Akhirnya, Oei Hong Kian pun memutuskan agar Bung Karno memasuki rumah lewat pintu samping. Kedua mobil Oei Hong Kian akan dikeluarkan dari garasi, dan mobil Bung Karno pun akan dibiarkan masuk dan pintu garasi pun akan segera ditutup.
Janji Bung Karno untuk mengunjungi drg. Oei Hong Kian pun ditepatinya. Bung Karno tiba di rumah Oei Hong Kian pada pukul 09.00 dengan mengendarai sedan Mercedes 600. Saat itu, Bung Karno tidak sendirian. Beliau diiringi oleh lima jip putih penuh prajurit. Hanya saja, iring-iringan tersebut tidak menggunakan mobil sirene.
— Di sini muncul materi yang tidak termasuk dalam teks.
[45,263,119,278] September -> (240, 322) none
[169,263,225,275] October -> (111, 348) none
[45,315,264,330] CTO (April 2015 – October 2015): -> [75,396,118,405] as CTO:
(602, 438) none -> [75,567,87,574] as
“Selamat pagi, Pak Dokter,” Bung Karno pun menyapa drg. Oei Hong Kian. Adapun sang dokter pun hanya bisa kagum. Ia tidak percaya bahwa Bung Karno masih sehat wal afiat setelah serangkaian peristiwa yang memilukan menimpanya. Sambil mengulurkan tangannya, Bung Karno pun berkata, “Tidak disangka-sangka, ya, kita akan bertemu lagi dalam waktu secepat ini. Ini, gigi saya ada yang terganggu. Bagaimana, baik-baik semua?” Sikapnya biasa saja, seolah-olah tidak ada sedikit pun ganjalan di dalam hati.
Sebuah pemandangan unik terjadi di tempat itu. Drg. Oei Hong Kian menitikkan air mata sambil memeluk Sang Presiden. Sesaat kemudian, Bung Karno memasuki kamar praktik tanpa diikuti oleh pengawal.
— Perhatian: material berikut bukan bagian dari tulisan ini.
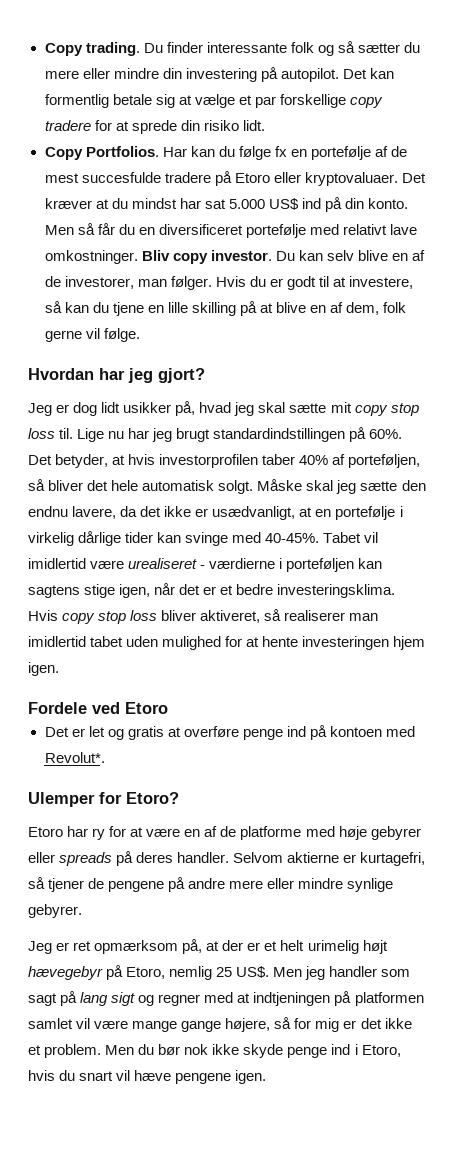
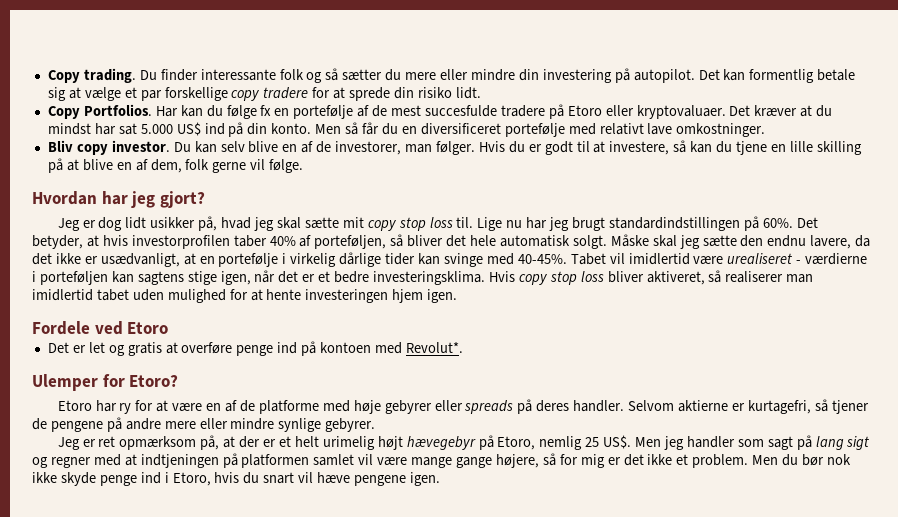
(138, 257) none -> (766, 130) //

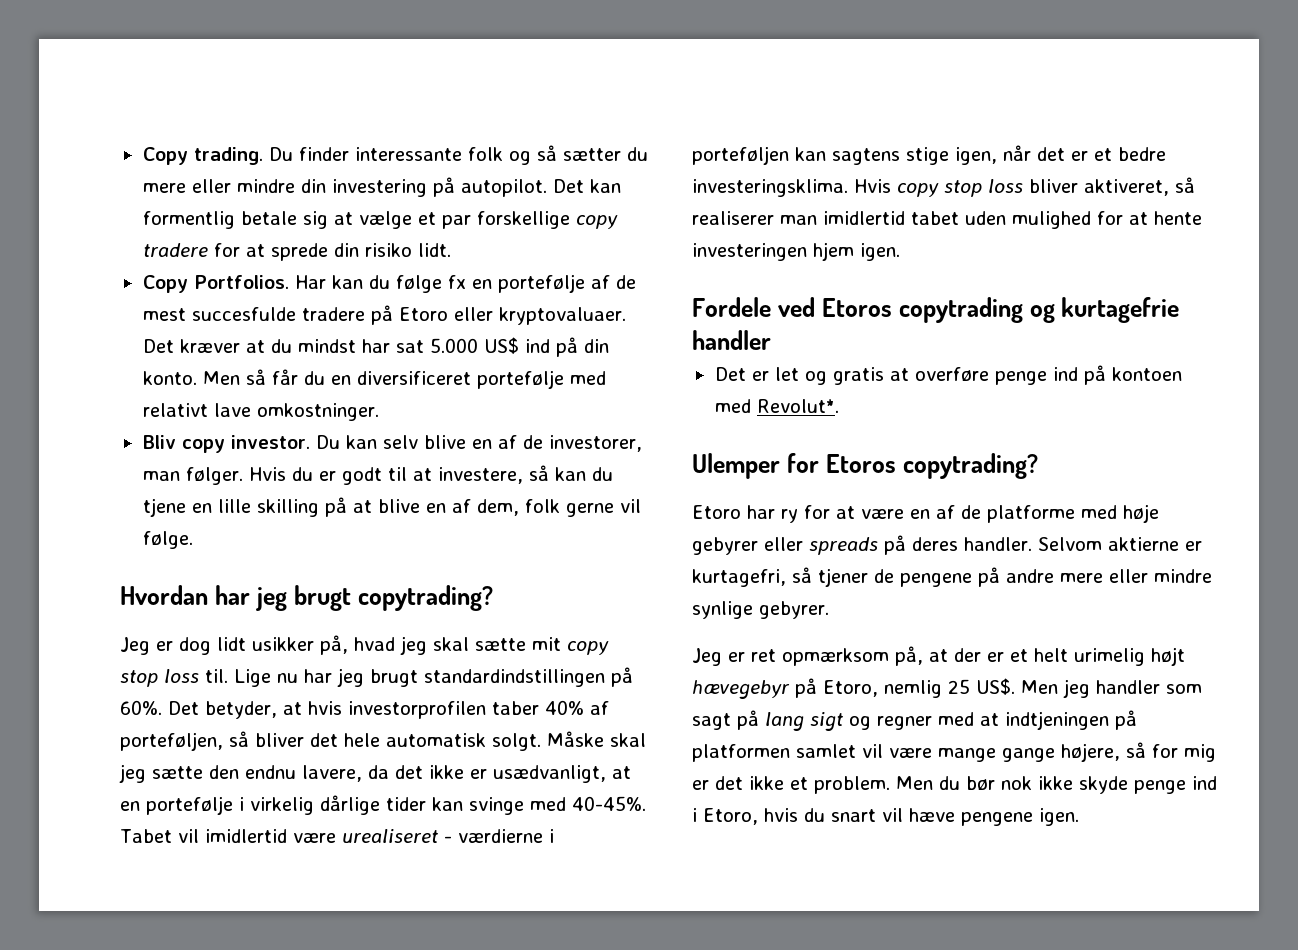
[159,191,205,208] gjort? -> [293,585,493,611] brugt copytrading?
[127,322,169,334] Etoro -> [821,297,1180,323] [692,330,771,350] Etoros copytrading og kurtagefrie handler
[129,375,179,387] Etoro? -> [825,453,1038,479] Etoros copytrading?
Dalam memeriksa Bung Karno, Oei ditemani oleh keponakan isterinya yang juga berprofesi sebagai seorang dokter gigi juga. Oei Hong Kian pun bersyukur melihat keadaan Bung Karno yang benar-benar sehat. Bung Karno masih terlihat segar, periang bahkan masih bisa bercanda. Kondisi Bung Karno yang ia lihat saat itu benar-benar beda dengan gosip yang selama ini ia dengar. Tidak ada tanda-tanda keletihan dalam diri Bung Karno. Fisik dan psikisnya benar-benar masih sama seperti ketika Bung Karno menjadi seorang Presiden.
Sambil melepaskan pecinya, Bung Karno pun bertanya, “Saya ingin tahu, apakah Pak Dokter masih bisa menghargai foto saya?” Dengan perasaan terharu, Oei pun menjawab pertanyaan Bung Karno, “Bapak tentu pernah memberikan foto kepada banyak orang. Tetapi karena Bapak memberikannya kepada saya pada saat itu, foto itu tinggi nilainya bagi saya.”
Kembali ada air mata terharu dalam diri drg. Oei Hong Kian. Ia belum lama mengenal Bung Karno, namun Bung Karno sudah menganggapnya sebagai seorang sahabat. Drg. Oei benar-benar bisa merasakan kehangatan persahabatan yang diberikan oleh mantan orang nomor satu di Indonesia itu. Drg. Oei kebingungan karena selama ini ia belum pernah memberikan apapun bagi negeri ini.
“Bapak saat ini tidak bisa memberi imbalan apa-apa,” lanjut Bung Karno. Mendengar ucapan Bung Karno tersebut, Oei Hong Kian pun terdiam. Ia sampai tidak bisa berkata-kata.
Ketika akan pulang, Bung Karno ingin sekali bertemu dengan istri Oei Hong Kian. Setelah bertemu dengan isterinya Drg. Oei, Bung Karno pun tersenyum. Isteri Drg. Oei Hong Kian sempat menawari Bung Karno untuk singgah sebentar. Namun dengan halus, Bung Karno menolaknya dengan mengatakan, “Terima kasih. Nanti suami Anda bisa dikira yang bukan-bukan kalau saya berlama-lama di sini.”
Bung Karno pun segera pamit dari rumah Drg. Oei. Namun sebagaimana kebiasaan Bung Karno, beliau selalu menyempatkan dirinya untuk melambaikan tangannya kepada tuan rumah atau relasi yang sedang ia temui. Saat itulah, Drg. Oei menangis. Air matanya menetes perlahan-lahan. Sepertinya ia tak bisa berpisah dengan sahabatnya itu.
Itulah sedikit kisah tentang persahabatan Bung Karno dengan drg. Oei Hong Kian. Mungkin perasaan drg. Oei Hong Kian sama dengan perasaan orang-orang yang pernah dekat dengan Bung Karno, yaitu selalu menganggap bahwa Bung Karno adalah seseorang yang hangat. Seseorang yang selalu menawarkan loyalitas dalam persahabatannya. Masih adakah seorang sahabat yang memiliki jiwa kesetiakawanan seperti Bung Karno?.